Hackensack University Medical Center’s new Central Utility Plant is the first in the nation to certify at the Gold level under PEER, the first PEER-certified project in New Jersey, and the third medical project to be PEER-certified in the United States.
The catalyst for the design and construction of this new Central Utility Plant, a 45,000-square-foot, stand-alone facility that centralizes and consolidates the hospital complex’s existing energy infrastructure, stemmed from the Hackensack Meridian Health network’s desire to expand and grow the acute care services they offer patients, improve the capacity and efficiency of their thermal and electrical utilities, and safeguard the hospital’s mission-critical health care services from a potential outage.
Located in a densely populated urban setting within Hackensack, New Jersey—just seven miles west of New York City—Hackensack University Medical Center is the largest provider of both inpatient and outpatient services in New Jersey, is consistently ranked as a top provider in the state, and was recently named as a Level I trauma emergency department. With 70,000 admissions and 30,000 surgeries taking place annually, the campus and its infrastructure are constantly in operation.
Because the campus is contained within a fully utilized nine-block radius, the ability to expand its much-needed acute patient care for an aging population was inhibited. This challenge was compounded by the limitations of the hospital’s aging infrastructure, which was dispersed throughout the campus, to handle any expansion work or the loss of the grid. The campus’s main electrical service was at 90% of its capacity, and the chilled water system was spread out across four plants, with limited space for growth. Likewise, four out of the five boilers within the steam plant were aging beyond their life expectancy and were costly to maintain.
The project team, comprising RSC Architects; Concord Engineering Group; Langan Engineering and Environmental Services, Inc; Reuther + Bowen; EYP, Inc.; Stantec; and Blanchard Turner Construction, proposed the consolidation, relocation, and upgrades to the hospital’s energy infrastructure to create space for new patient services and to improve the bandwidth and capabilities of their electrical, chiller, boiler and generator equipment.
Photo credit: Hackensack Meridian Health.
Much like Hackensack University Medical Center’s doctors—who perform complex surgeries to improve patient health—the team of architects, engineers, contractors and subcontractors worked together collaboratively and meticulously with plant operations and hospital staff to design the new facility, coordinate and phase shut-downs, and relocate and commission equipment within the new plant—all while keeping the hospital fully operational and at capacity.

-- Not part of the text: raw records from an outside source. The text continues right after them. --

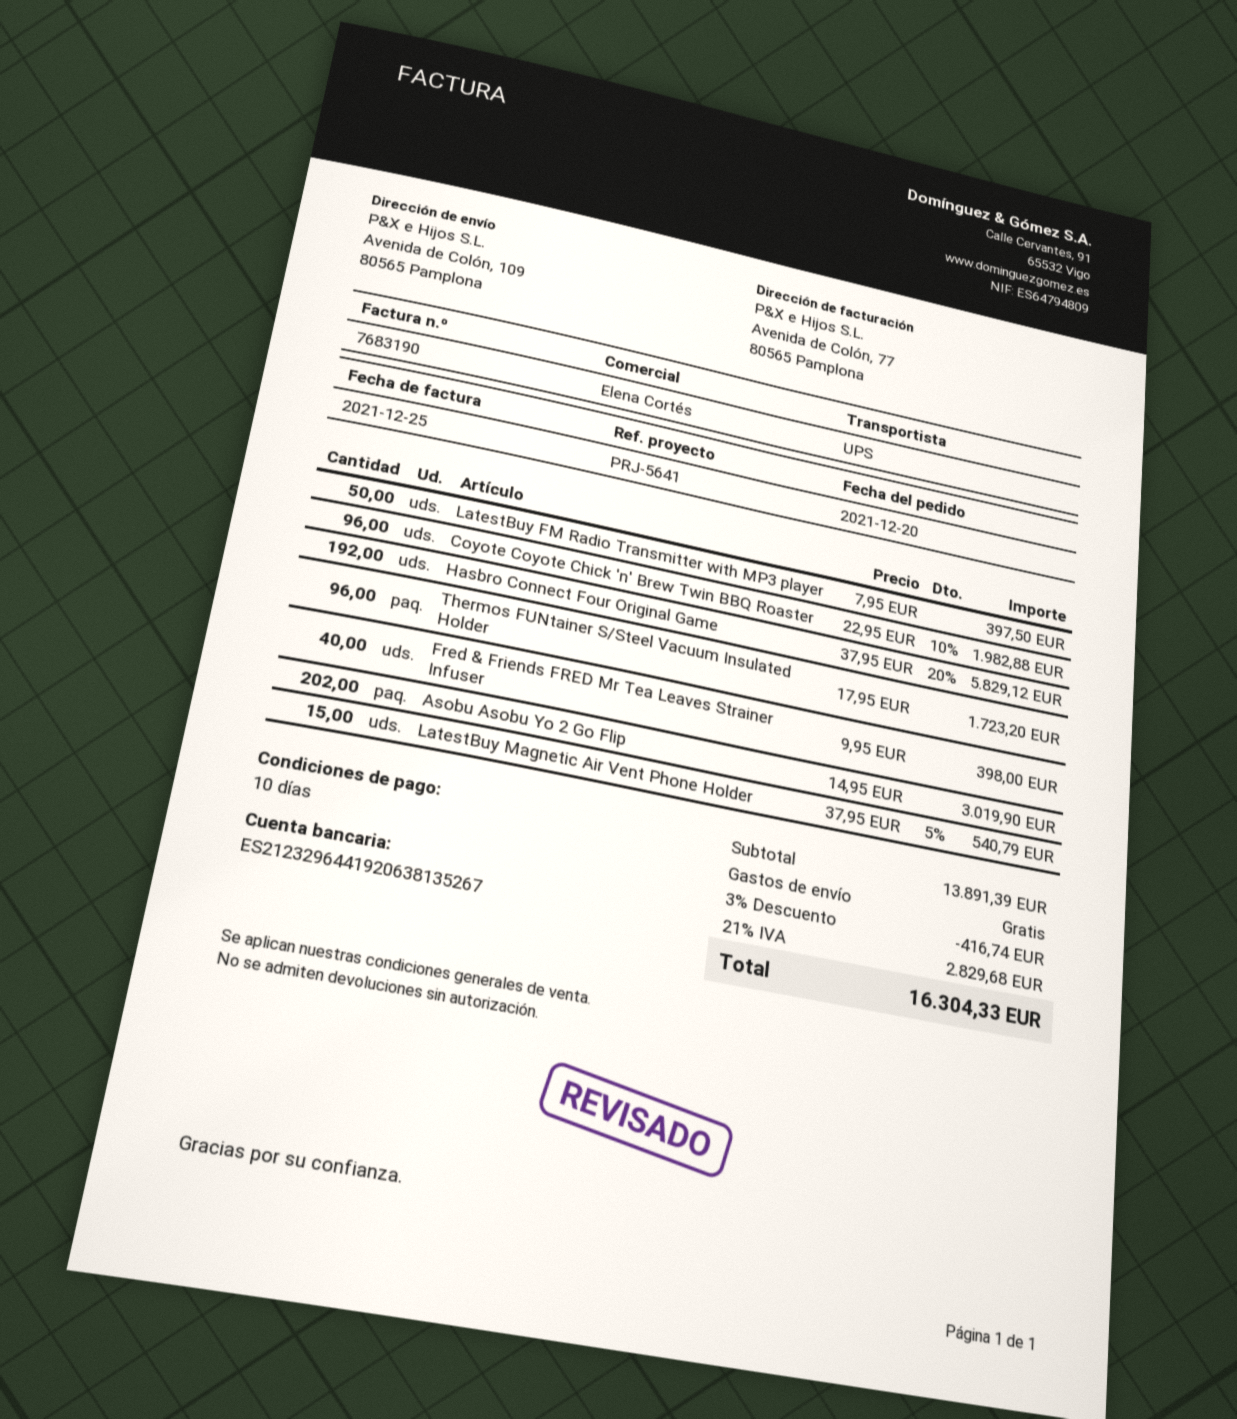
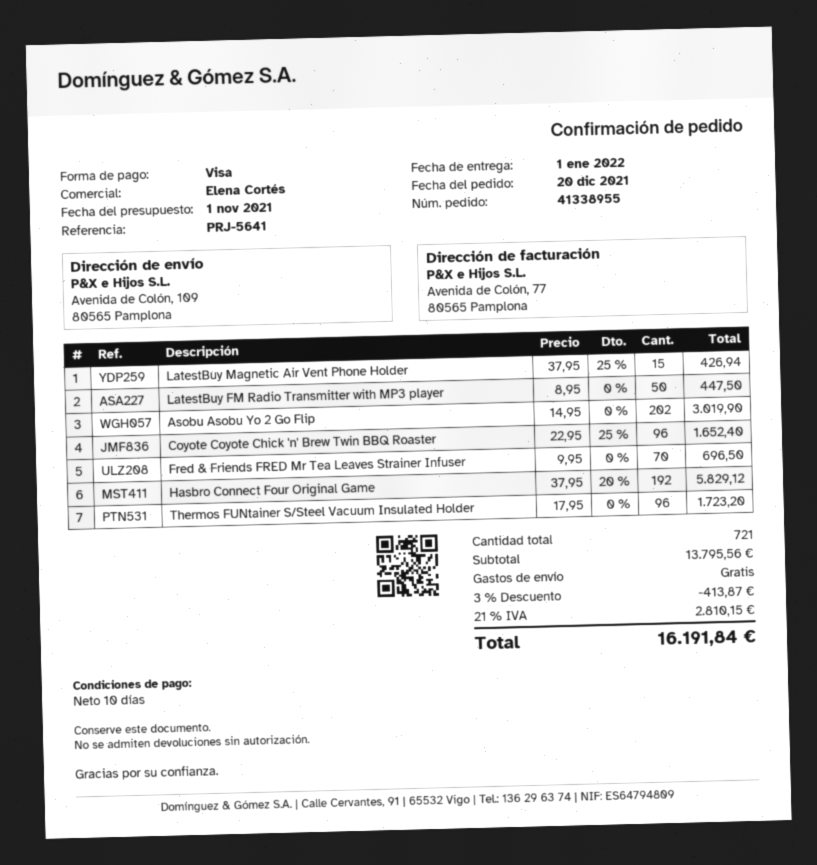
LatestBuy FM Radio Transmitter with MP3 player: 50 x 7.95 = 397.50 -> 50 x 8.95 = 447.50
Coyote Coyote Chick 'n' Brew Twin BBQ Roaster: 96 x 22.95 - 10% = 1982.88 -> 96 x 22.95 - 25% = 1652.40
Fred & Friends FRED Mr Tea Leaves Strainer Infuser: 40 x 9.95 = 398.00 -> 70 x 9.95 = 696.50
LatestBuy Magnetic Air Vent Phone Holder: 15 x 37.95 - 5% = 540.79 -> 15 x 37.95 - 25% = 426.94
subtotal: 13891.39 -> 13795.56
discount: 3% = 416.74 -> 3% = 413.87
tax: 21% = 2829.68 -> 21% = 2810.15
total: 16304.33 -> 16191.84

The intricate surgery that we performed on the “heart and lungs” of the hospital—its vital infrastructure—has replaced 100% of its steam capacity, 100% of its chilled water capacity, its existing 26 kV utility electrical service, its utility service transformers and 13 kV electrical distribution switchgear, while increasing oxygen capacity and garnering a number of other benefits and savings.
Now, a new 26 kV substation with two larger 20 MVA transformers accommodates future growth and the goals of Hackensack University Medical Center’s master plan, while the plant’s centralized chilled water production has increased the hospital’s firm cooling capacity from 6,600 tons to 9,000 tons.
Similarly, the campus is benefitting from replacing its five aging dual-fuel boilers with only a 70,000 pound-per-hour firm capacity to three new dual-fuel water tube boilers with a 120,000 pound-per-hour firm capacity. These boilers are now able to supply steam for the hospital’s sterilization protocols, heating loads and two steam turbine–driven chillers. Three new, fixed 2.5 MW generators, which are sized over and above the current code-required minimum, also offer energy redundancy, keeping power flowing to the hospital in the event of an emergency and keeping patients safe as they undergo critical health care procedures.
A new hybrid chilled water plant also ensures that the hospital’s vital services will not be interrupted, should an outage cause the long-term loss of the grid. Because a previous grid outage study indicated that electrical power loss may be a distinct possibility, Hackensack University Medical Center invested in the chilled water plant, equipping it with both electric and steam turbine chillers. Now, in the event of an outage, the plant’s steam boilers can power the steam turbine units to maintain cooling services. Using this hybrid configuration, the hospital can now cover 55% of the campus’ 8,000-ton load using its steam-driven chillers and, depending upon the bus loading, a 1,500-ton chiller can cover 73% of the chilled water load using a manual transfer switch.
Two 2 MW rental generators with quick connects were also incorporated into the plant’s design in order to increase the chilled water generation to 93% of the campus’s load. This arrangement can be used during an extended utility outage, regardless of the emergency bus loading.
As Mark D. Sparta, FACHE, president, Northern Region of Hackensack Meridian Health, notes, “Facilities like our Central Utility Plant really serve as the lifeline of our campus, and allow our world-class doctors and nurses to provide the life-saving services that our patients depend on. Achieving and receiving GBCI’s PEER certification validates the environmental resiliency and improvements this plant offers by enabling our hospital to provide advanced patient care and to serve our community when they need us most.”